A Variant Caller, Distributed

This README represents the TL;DR docs for avocado. More detailed documentation is hosted at Read the Docs.

Who/What/When/Where/Why avocado?

Avocado is a distributed variant caller built on top of the ADAM format and APIs and Apache Spark. Avocado is an open source project and is released under the Apache 2.0 license.
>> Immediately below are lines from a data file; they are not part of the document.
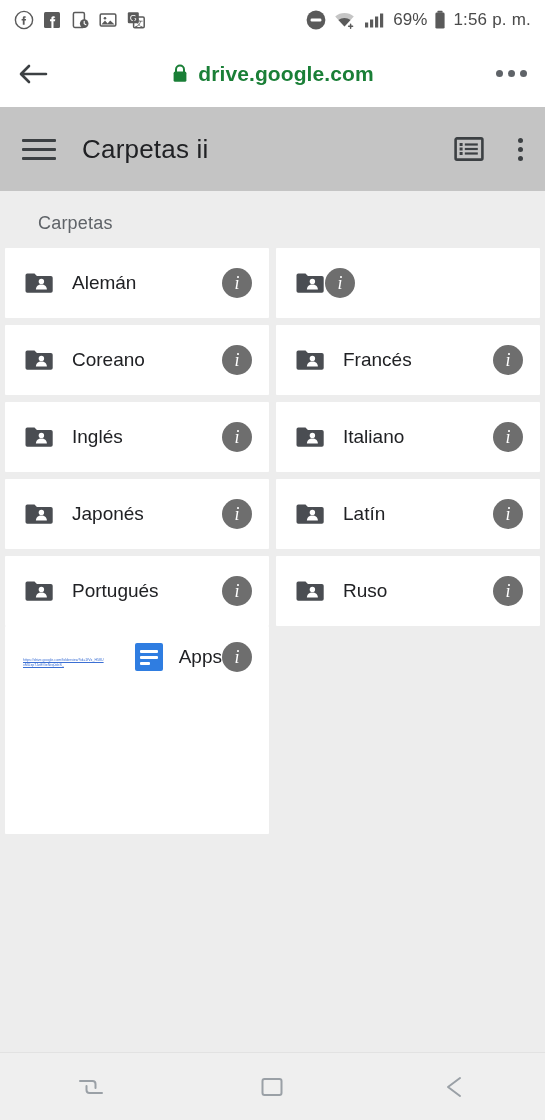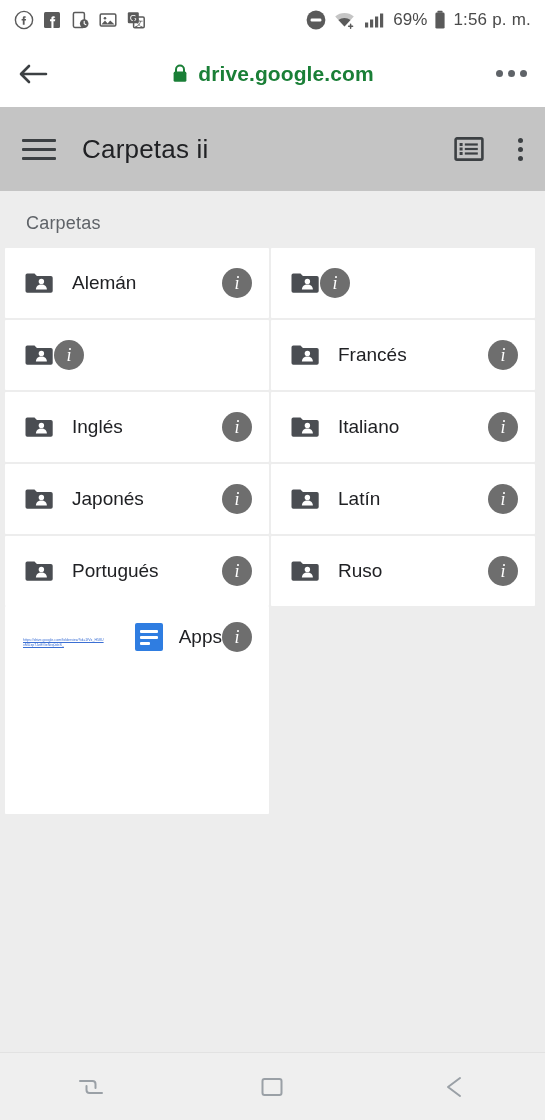"Carpetas" .section-label { padding: 22px 0 14px 26px -> 22px 0 14px 38px }
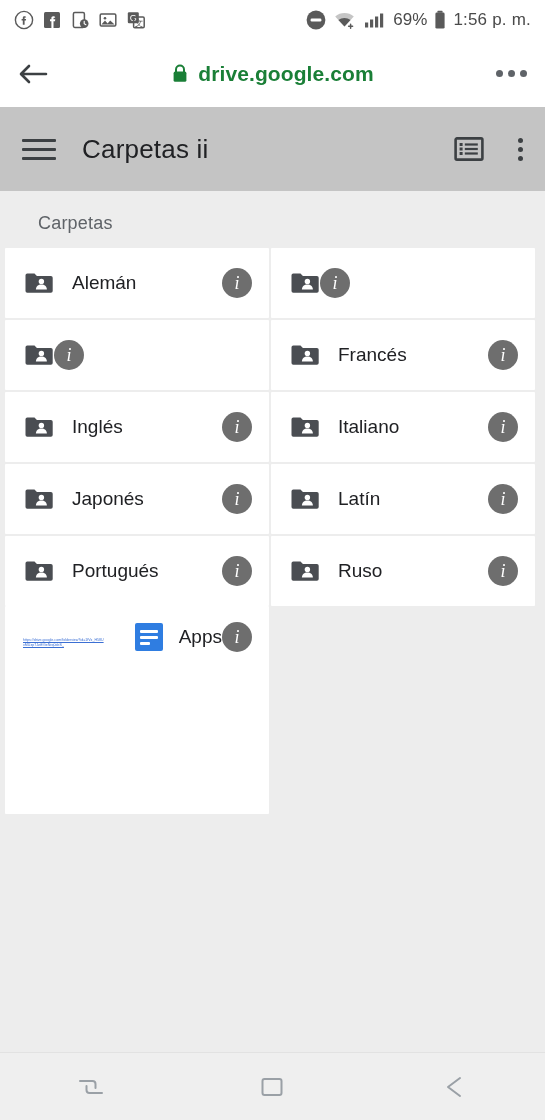"Alemán" .grid { gap: 2px -> 7px }
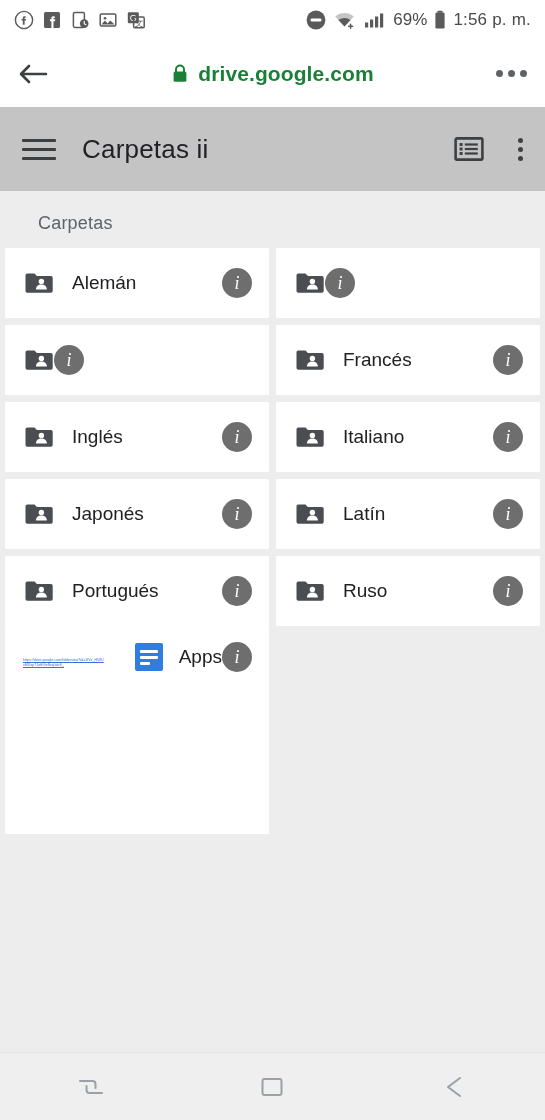"Coreano" span.card-name { html: none -> <span>Coreano</span> }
Avocado can be used for single sample germline variant calling, trio calling, and joint variant calling. Avocado has >99% SNP calling accuracy, and >96% INDEL calling accuracy when paired with ADAM's INDEL realignment pipeline. When run on a single 32 core machine, Avocado can call variants on a 60x coverage whole genome sequencing (WGS) dataset in approximately 7 hours. By using Apache Spark to scale across multiple machines, Avocado can process the same WGS dataset in approximately 15 minutes when using 1,024 cores.

How avocado?

Building Avocado

Avocado uses Maven to build. To build avocado, cd into the repository and run "mvn package".

Avocado binaries

Nightly builds of Avocado are available from the OSS Sonatype repository. Additionally, we make a Docker image available from Quay.

License

ADAM is released under the Apache License, Version 2.0.

Citing Avocado

Avocado has been described in a PhD thesis. To cite this thesis, please cite:

@article{nothaft17,
  title={Scalable Systems and Algorithms for Genomic Variant Analysis},
  author={Nothaft, Frank Austin},
  school = {EECS Department, University of California, Berkeley},
  uear = {2017},
  month = {Dec},
  URL = {http://www2.eecs.berkeley.edu/Pubs/TechRpts/2017/EECS-2017-204.html},
  number = {UCB/EECS-2017-204}
}

A preprint describing Avocado should be released by the end of January 2018.